## Visualizing Self-Attention in Transformers

Transformers have revolutionized the way we approach tasks in NLP. At its core lies self-attention, a mechanism that allows models to weigh the importance of each sequence element (token embeddings). In this notebook, we will explore the intricacies of self-attention, providing both theoretical insights and practical visualizations.



In [3]:
%pip install --upgrade bertviz transformers --quiet

Note: you may need to restart the kernel to use updated packages.


In [59]:
from transformers import AutoTokenizer, AutoModel, utils
from bertviz import head_view, model_view
from bertviz.neuron_view import show
from bertviz.transformers_neuron_view import BertModel

utils.logging.set_verbosity_error()  # Suppress standard warnings

In [60]:
model_type = 'bert'
model_version = 'bert-base-uncased'

### Self-Attention

The intuition behind self-attention is that averaging token embeddings instead of using a fixed embedding for each token, enables the model to capture how words relate to each other in the input. In practice, said weighted relationships represent the syntactic and contextual structure of the sentence, leading to a more nuanced and rich understanding of the data.

In [61]:
sentence_a = "leaves fall in autumn"
sentence_b = "autumn is marked by colorful foliage"

In [62]:
model = AutoModel.from_pretrained(model_version, output_attentions=True)
tokenizer  = AutoTokenizer.from_pretrained(model_version)

In [63]:
inputs = tokenizer(sentence_a, sentence_b, return_tensors='pt')
tokens = tokenizer.convert_ids_to_tokens(inputs.input_ids[0])
tokens

['[CLS]',
 'leaves',
 'fall',
 'in',
 'autumn',
 '[SEP]',
 'autumn',
 'is',
 'marked',
 'by',
 'colorful',
 'foliage',
 '[SEP]']

In [53]:
attention = model(**inputs).attentions
len(attention)

12

In [64]:
attention[0].shape

torch.Size([1, 12, 13, 13])

----

### Multi-head Attention

BERT actually learns multiple attention mechanisms, called heads, which operate in parallel to one another. Because the attention heads do not share parameters, each head learns a unique attention pattern. The version of BERT that we consider here — BERT Base — has 12 layers and 12 heads, resulting in a total of 12 x 12 = 144 distinct attention mechanisms. We can visualize attention in all of the heads at once, using the model view.

In [65]:
sentence_b_start = inputs['token_type_ids'][0].tolist().index(1)
model_view(attention, tokens, sentence_b_start)

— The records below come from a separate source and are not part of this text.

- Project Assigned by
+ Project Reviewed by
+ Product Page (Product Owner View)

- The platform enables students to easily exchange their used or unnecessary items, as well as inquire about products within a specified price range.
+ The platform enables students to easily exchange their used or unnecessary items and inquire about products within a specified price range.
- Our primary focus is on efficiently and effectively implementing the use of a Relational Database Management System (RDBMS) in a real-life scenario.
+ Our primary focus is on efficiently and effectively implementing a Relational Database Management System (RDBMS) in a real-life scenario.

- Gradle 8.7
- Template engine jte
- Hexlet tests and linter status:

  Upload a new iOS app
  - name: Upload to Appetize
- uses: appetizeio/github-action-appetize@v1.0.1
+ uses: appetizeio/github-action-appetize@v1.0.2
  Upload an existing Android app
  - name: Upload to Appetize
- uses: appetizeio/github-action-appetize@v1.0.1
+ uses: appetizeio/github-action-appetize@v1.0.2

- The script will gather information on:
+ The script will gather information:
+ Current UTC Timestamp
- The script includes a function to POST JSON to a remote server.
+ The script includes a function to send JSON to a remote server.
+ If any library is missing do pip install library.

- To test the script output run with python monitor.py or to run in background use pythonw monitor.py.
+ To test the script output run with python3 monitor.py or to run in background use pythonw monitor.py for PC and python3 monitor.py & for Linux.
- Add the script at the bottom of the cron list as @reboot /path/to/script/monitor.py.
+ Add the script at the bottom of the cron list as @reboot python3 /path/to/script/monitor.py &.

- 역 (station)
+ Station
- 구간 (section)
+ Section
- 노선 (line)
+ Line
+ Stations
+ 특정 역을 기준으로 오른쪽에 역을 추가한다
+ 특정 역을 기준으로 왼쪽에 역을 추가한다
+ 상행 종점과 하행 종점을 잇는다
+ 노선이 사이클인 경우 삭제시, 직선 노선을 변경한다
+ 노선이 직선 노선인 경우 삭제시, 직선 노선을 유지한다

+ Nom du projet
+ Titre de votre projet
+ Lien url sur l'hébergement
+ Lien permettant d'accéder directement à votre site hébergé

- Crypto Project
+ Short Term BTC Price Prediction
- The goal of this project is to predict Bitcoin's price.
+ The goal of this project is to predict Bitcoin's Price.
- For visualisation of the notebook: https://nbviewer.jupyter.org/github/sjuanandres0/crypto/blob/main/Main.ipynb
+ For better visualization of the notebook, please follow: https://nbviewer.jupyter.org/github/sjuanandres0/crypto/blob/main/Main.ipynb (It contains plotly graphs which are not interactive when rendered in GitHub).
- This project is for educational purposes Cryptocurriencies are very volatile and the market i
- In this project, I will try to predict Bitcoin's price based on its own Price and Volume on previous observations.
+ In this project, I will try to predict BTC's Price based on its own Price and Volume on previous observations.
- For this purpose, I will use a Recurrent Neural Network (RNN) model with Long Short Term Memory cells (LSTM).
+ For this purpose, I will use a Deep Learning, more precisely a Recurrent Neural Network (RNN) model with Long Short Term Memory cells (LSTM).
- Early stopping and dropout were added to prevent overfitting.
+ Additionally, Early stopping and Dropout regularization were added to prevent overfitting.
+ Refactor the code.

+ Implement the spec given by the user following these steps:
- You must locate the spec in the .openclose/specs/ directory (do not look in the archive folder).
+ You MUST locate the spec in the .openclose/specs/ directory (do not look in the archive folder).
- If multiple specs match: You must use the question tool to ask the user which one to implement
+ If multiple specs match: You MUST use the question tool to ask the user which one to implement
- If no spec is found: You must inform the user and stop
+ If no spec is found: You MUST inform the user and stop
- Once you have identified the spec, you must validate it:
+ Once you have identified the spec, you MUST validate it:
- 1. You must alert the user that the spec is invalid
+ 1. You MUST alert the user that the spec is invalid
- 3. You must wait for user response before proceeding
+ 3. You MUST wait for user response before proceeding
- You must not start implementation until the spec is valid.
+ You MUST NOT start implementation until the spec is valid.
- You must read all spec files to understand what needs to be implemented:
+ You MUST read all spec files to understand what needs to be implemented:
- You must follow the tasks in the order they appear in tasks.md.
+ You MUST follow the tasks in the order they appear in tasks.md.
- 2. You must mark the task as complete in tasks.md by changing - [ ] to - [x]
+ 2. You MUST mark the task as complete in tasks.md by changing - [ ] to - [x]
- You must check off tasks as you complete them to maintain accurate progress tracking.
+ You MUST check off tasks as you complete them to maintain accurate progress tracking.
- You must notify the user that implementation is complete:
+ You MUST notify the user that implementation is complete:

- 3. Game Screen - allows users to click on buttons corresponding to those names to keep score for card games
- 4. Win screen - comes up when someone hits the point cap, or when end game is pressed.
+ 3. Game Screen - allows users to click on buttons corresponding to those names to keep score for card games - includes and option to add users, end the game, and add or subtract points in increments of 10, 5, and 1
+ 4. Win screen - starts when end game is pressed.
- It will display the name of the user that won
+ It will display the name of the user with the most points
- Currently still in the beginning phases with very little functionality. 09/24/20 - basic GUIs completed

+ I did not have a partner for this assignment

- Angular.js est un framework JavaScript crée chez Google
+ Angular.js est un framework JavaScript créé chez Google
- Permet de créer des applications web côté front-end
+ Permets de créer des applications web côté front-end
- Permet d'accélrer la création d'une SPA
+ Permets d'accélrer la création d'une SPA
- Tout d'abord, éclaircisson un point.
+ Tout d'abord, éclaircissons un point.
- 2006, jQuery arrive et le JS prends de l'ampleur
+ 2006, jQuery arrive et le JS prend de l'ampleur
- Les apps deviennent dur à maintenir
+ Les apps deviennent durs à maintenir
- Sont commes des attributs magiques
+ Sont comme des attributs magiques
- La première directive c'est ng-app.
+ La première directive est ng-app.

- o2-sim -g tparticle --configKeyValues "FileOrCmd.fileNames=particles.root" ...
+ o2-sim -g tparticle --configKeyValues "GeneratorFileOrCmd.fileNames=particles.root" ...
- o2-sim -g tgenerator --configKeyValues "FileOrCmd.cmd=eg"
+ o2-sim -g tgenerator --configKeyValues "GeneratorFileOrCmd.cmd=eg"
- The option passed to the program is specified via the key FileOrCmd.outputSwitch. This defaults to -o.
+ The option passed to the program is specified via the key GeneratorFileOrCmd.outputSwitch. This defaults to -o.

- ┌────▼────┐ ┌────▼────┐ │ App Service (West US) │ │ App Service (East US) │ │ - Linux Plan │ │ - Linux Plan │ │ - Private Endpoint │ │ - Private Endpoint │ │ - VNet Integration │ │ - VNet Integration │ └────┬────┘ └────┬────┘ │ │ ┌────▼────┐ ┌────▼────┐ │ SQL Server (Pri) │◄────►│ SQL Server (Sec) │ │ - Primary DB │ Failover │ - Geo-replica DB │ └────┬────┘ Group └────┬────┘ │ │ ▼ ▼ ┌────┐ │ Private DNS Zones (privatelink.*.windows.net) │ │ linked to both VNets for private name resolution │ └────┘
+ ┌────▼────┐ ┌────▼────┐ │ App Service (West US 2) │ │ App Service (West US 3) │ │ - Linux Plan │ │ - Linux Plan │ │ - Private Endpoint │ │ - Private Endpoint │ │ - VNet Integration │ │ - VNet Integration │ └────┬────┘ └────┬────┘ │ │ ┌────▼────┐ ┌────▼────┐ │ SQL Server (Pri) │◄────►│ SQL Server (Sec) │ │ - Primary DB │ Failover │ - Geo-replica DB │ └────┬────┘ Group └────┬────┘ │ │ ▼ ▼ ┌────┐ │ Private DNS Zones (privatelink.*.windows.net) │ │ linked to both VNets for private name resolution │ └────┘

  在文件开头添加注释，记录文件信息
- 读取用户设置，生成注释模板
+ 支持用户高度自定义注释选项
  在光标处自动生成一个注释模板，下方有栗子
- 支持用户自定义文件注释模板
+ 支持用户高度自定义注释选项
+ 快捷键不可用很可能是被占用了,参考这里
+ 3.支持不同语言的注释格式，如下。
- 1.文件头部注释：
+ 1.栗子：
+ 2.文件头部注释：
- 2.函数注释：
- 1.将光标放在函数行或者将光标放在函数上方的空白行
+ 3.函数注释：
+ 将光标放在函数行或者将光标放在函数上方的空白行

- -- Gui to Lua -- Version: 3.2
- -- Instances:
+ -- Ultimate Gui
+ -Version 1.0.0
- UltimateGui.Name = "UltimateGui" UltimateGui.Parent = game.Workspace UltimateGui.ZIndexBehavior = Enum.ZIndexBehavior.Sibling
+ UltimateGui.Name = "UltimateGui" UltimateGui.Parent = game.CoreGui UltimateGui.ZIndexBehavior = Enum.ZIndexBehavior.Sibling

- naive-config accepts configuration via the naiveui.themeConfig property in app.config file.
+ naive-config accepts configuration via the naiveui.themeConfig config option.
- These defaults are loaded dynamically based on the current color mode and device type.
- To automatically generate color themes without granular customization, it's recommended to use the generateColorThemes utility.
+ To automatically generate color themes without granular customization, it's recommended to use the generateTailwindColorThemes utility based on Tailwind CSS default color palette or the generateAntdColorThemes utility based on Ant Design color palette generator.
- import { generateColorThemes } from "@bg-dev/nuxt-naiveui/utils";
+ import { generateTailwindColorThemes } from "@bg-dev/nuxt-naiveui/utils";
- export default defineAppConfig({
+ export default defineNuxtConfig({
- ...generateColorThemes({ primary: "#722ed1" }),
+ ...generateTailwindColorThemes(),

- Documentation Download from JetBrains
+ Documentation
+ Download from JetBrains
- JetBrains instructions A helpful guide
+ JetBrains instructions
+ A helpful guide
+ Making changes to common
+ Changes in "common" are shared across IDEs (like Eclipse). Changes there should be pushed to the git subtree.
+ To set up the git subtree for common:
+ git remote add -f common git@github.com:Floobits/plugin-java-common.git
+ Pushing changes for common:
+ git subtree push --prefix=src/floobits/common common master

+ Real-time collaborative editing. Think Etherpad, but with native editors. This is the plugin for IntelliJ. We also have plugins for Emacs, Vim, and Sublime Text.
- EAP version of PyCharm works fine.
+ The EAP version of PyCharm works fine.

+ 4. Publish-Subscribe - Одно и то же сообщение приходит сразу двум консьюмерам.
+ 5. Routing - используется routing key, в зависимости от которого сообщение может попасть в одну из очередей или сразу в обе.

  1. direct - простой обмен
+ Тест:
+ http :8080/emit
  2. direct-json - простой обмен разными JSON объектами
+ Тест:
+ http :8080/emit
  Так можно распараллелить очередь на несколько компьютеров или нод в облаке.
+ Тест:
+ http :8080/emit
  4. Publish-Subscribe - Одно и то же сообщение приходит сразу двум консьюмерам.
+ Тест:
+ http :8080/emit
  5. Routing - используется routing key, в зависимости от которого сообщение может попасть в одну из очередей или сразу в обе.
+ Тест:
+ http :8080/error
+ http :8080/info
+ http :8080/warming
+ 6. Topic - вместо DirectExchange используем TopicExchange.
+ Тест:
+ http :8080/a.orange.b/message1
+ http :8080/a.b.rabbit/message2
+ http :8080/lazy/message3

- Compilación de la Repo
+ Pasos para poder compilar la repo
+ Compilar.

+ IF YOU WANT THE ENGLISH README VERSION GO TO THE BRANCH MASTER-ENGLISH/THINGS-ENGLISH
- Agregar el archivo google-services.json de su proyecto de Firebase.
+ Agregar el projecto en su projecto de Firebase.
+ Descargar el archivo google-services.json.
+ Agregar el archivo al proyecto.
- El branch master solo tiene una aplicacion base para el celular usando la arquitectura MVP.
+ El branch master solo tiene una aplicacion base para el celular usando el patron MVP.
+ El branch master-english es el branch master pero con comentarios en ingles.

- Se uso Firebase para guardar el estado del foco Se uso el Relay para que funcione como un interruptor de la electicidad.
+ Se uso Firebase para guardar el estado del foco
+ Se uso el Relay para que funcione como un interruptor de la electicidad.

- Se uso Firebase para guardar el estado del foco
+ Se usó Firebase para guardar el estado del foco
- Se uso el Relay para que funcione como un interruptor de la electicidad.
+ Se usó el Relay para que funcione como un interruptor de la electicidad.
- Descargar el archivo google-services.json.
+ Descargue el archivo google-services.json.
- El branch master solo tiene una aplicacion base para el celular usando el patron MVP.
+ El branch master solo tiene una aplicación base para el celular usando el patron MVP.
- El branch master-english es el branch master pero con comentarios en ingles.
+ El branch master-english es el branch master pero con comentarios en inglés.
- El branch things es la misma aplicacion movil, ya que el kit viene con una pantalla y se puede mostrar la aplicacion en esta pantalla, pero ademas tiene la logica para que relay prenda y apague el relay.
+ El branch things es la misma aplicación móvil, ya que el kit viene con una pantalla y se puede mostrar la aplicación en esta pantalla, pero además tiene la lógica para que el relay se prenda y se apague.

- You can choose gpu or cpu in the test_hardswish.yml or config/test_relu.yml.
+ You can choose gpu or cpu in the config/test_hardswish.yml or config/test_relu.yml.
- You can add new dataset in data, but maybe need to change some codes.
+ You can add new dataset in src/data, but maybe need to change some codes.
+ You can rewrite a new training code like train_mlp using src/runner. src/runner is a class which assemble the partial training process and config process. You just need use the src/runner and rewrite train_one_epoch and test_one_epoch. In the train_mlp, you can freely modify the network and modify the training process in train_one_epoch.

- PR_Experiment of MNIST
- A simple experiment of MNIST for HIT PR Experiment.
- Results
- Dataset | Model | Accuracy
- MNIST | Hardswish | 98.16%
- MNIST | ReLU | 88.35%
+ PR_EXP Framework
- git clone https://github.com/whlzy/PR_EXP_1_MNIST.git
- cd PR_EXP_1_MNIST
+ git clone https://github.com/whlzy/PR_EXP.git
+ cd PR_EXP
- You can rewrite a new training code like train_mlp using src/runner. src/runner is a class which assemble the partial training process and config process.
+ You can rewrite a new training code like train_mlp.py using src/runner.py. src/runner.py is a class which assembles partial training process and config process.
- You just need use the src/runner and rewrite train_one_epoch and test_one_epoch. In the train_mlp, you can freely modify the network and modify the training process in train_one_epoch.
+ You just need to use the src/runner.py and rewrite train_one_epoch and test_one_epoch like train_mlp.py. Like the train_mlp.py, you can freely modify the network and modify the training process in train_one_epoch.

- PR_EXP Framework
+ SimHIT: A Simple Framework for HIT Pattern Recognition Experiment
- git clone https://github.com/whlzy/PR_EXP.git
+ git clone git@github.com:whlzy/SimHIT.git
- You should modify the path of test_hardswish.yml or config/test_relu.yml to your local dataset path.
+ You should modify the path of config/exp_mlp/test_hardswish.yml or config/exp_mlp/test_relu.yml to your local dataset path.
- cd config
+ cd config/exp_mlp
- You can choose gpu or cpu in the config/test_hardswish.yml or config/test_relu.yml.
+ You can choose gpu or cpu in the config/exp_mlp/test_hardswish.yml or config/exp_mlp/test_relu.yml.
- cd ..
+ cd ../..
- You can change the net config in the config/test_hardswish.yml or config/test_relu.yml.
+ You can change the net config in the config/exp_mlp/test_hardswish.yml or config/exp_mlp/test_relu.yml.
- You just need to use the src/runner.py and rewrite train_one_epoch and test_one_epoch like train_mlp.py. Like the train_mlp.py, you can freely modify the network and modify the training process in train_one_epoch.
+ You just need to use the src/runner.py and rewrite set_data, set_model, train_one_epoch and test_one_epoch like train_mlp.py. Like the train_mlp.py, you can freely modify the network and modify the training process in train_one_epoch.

<IPython.core.display.Javascript object>

Some patters that can be observed:

- Attention to Delimiter Tokens.
- Attention to the Next Word.
- Attention to the Previous Next Word.
- Attention to Identical/Related words.
- Attention to identical/Related words in other sentence.



----

### Head View

In [79]:
head_view(attention, tokens, sentence_b_start)

<IPython.core.display.Javascript object>

----

### Neuron View

We can visualize how attention weights are computed from query and key vectors using the neuron view.

Query q: the query vector q encodes the word on the left that is paying attention, i.e. the one that is “querying” the other words.

Key k: the key vector k encodes the word on the right to which attention is being paid. The key vector and the query vector together determine a compatibility score between the two words.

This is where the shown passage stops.